* [REQUIREMENT] Among the entries below, how many lines hold "none"? Reply with the number only.

----- THE DATA -----

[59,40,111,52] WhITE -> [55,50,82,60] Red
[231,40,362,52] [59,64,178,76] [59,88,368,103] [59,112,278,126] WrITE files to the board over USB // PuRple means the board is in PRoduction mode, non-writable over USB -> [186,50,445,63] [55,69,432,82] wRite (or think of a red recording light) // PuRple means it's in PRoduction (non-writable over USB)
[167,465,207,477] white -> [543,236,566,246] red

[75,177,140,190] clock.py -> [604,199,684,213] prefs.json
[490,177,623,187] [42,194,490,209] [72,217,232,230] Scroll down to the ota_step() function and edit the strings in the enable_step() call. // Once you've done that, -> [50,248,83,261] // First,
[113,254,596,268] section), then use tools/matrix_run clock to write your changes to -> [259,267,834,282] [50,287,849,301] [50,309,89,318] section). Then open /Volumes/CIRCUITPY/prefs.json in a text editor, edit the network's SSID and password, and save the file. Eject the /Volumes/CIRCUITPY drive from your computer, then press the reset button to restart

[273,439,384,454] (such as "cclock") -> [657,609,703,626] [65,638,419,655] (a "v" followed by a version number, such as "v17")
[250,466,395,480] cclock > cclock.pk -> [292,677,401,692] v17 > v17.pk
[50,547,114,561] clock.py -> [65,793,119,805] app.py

-----
----- THE DATA -----

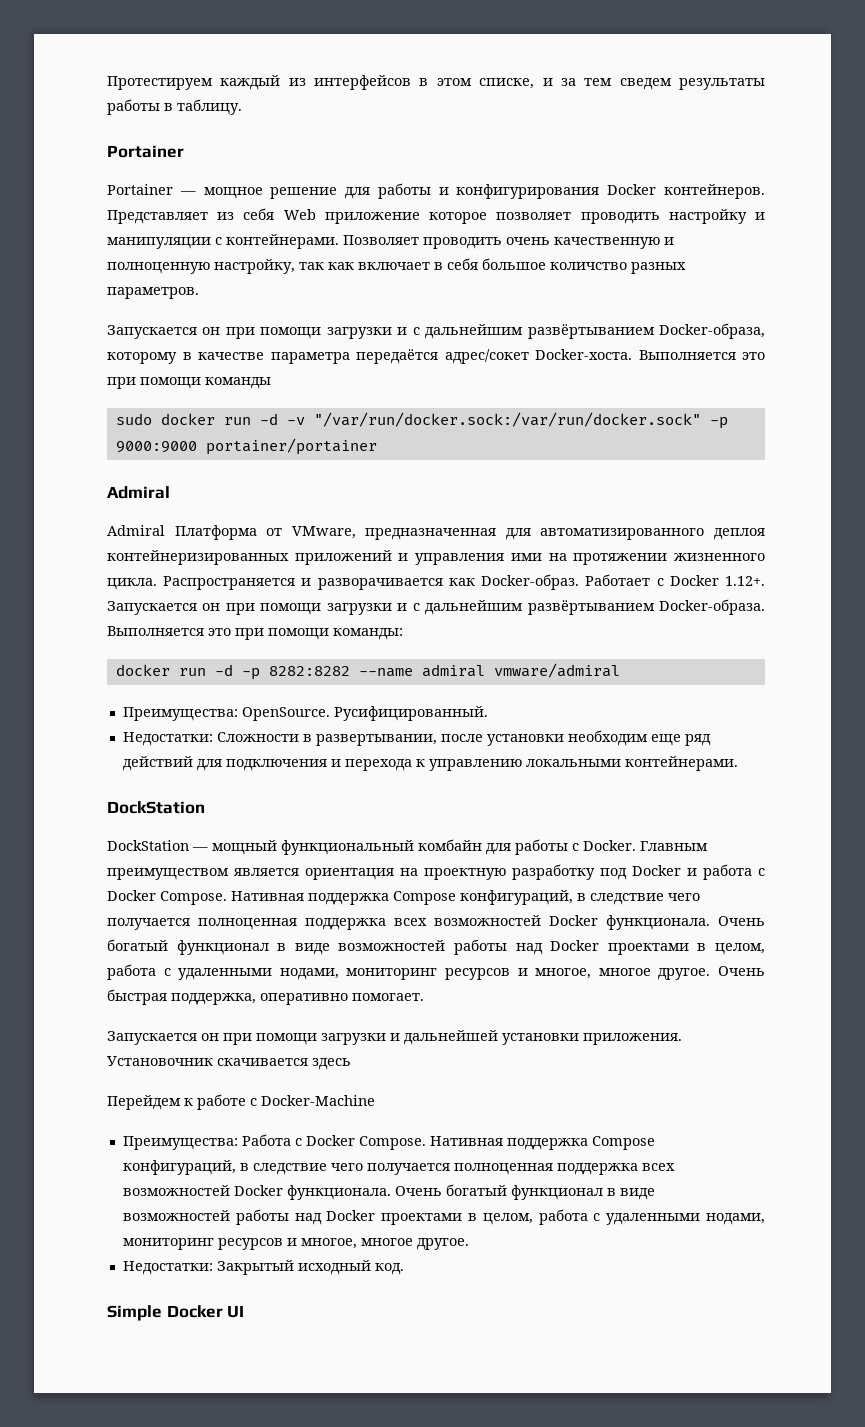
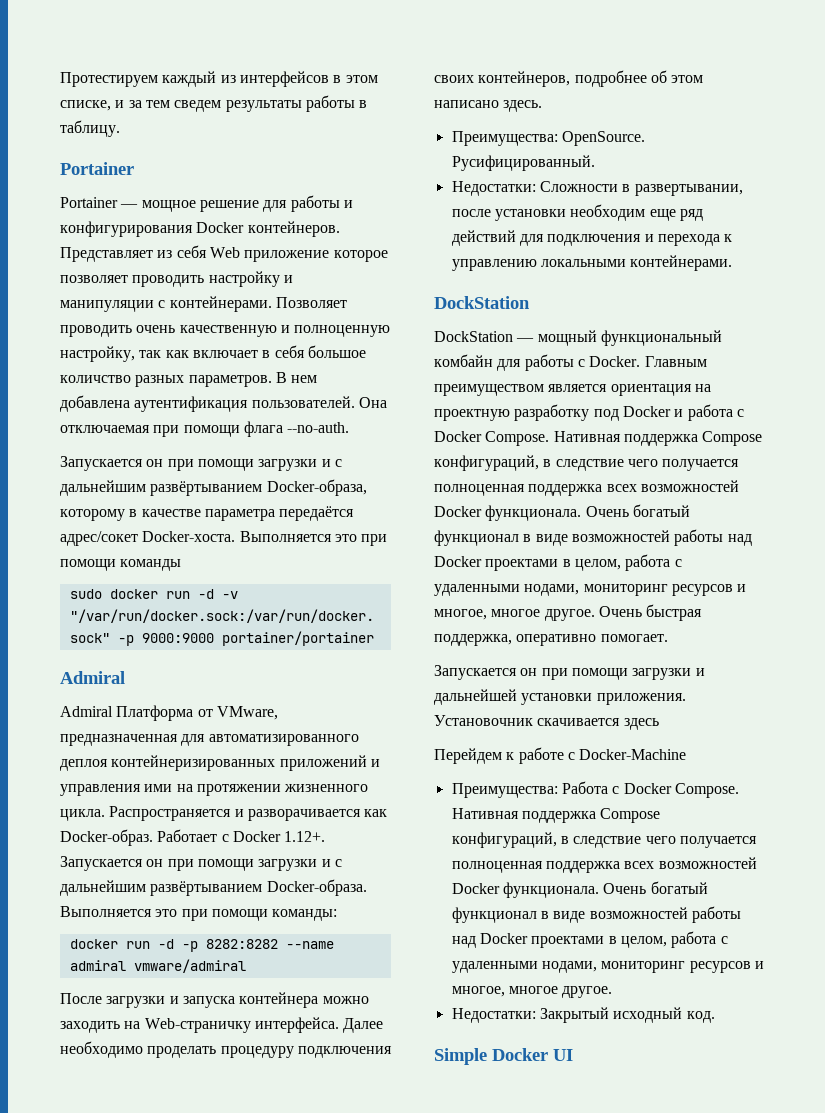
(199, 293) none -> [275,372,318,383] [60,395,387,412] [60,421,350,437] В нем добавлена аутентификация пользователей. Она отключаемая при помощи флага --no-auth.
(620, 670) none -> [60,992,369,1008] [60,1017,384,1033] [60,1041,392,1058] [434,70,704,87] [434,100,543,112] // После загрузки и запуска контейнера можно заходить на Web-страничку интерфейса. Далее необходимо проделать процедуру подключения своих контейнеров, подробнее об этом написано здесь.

-----
----- THE DATA -----

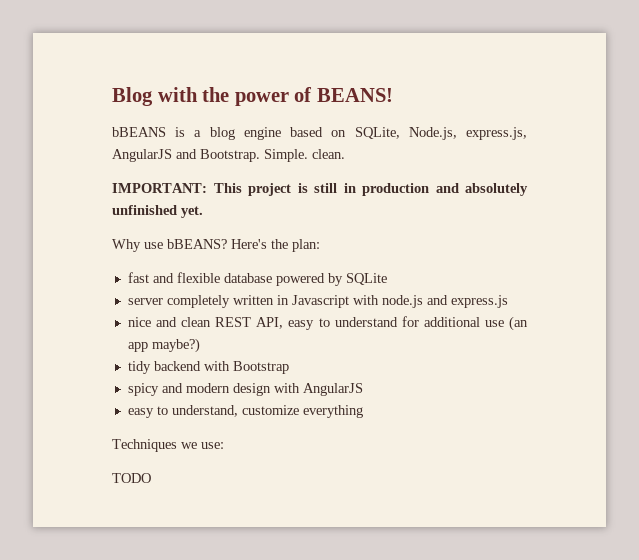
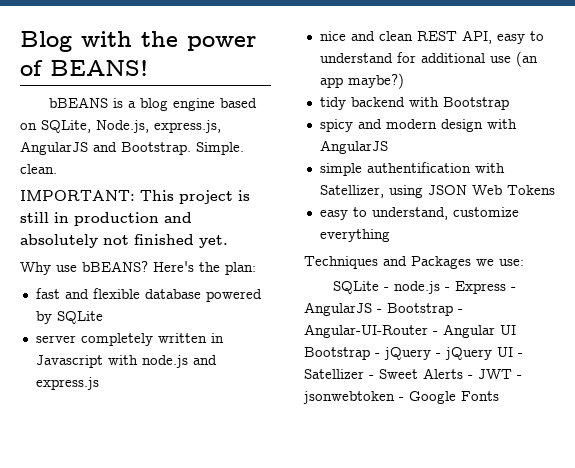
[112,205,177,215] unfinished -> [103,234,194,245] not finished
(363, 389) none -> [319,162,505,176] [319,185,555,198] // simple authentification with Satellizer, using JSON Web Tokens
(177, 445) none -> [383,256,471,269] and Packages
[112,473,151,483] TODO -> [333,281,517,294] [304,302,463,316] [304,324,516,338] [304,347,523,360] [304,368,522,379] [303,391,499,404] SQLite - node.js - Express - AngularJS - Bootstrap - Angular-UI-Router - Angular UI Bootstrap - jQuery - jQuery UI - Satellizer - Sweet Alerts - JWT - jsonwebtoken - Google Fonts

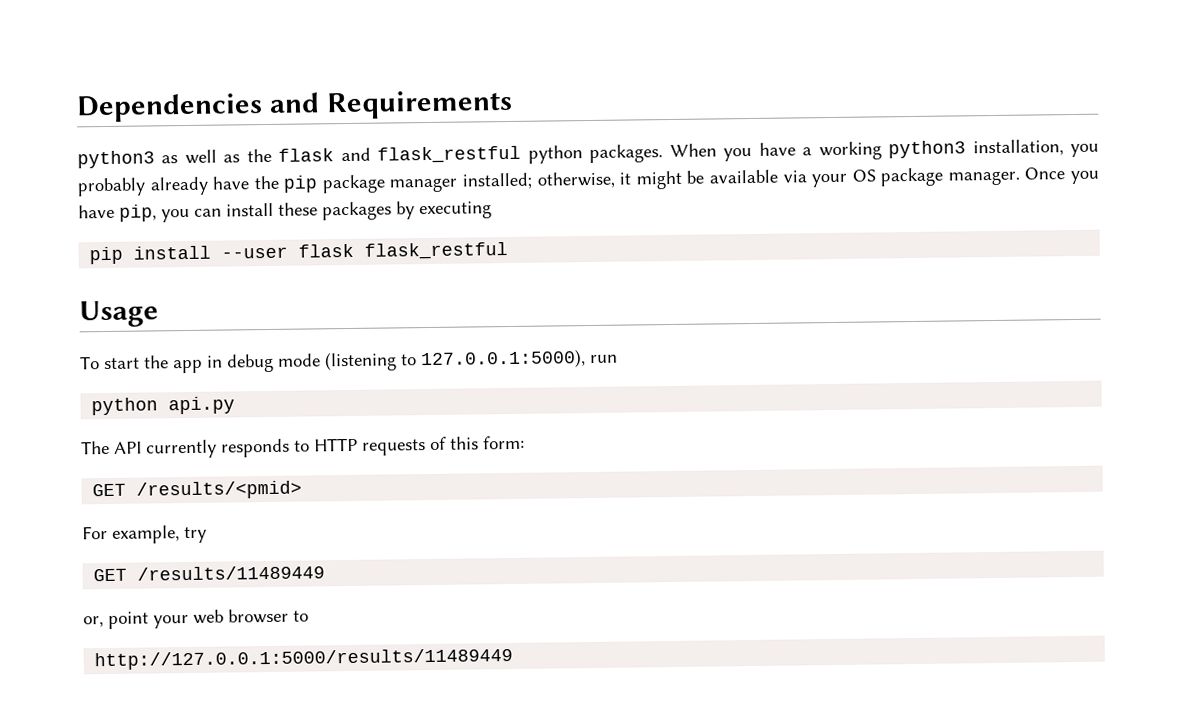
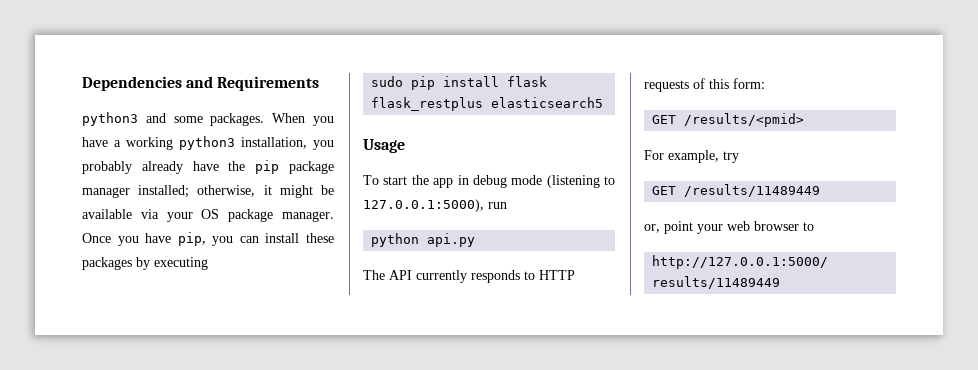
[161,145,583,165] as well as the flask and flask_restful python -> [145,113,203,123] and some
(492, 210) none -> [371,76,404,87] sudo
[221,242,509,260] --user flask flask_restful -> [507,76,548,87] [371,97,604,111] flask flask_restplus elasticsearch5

-----

* [THE ANSWER] 5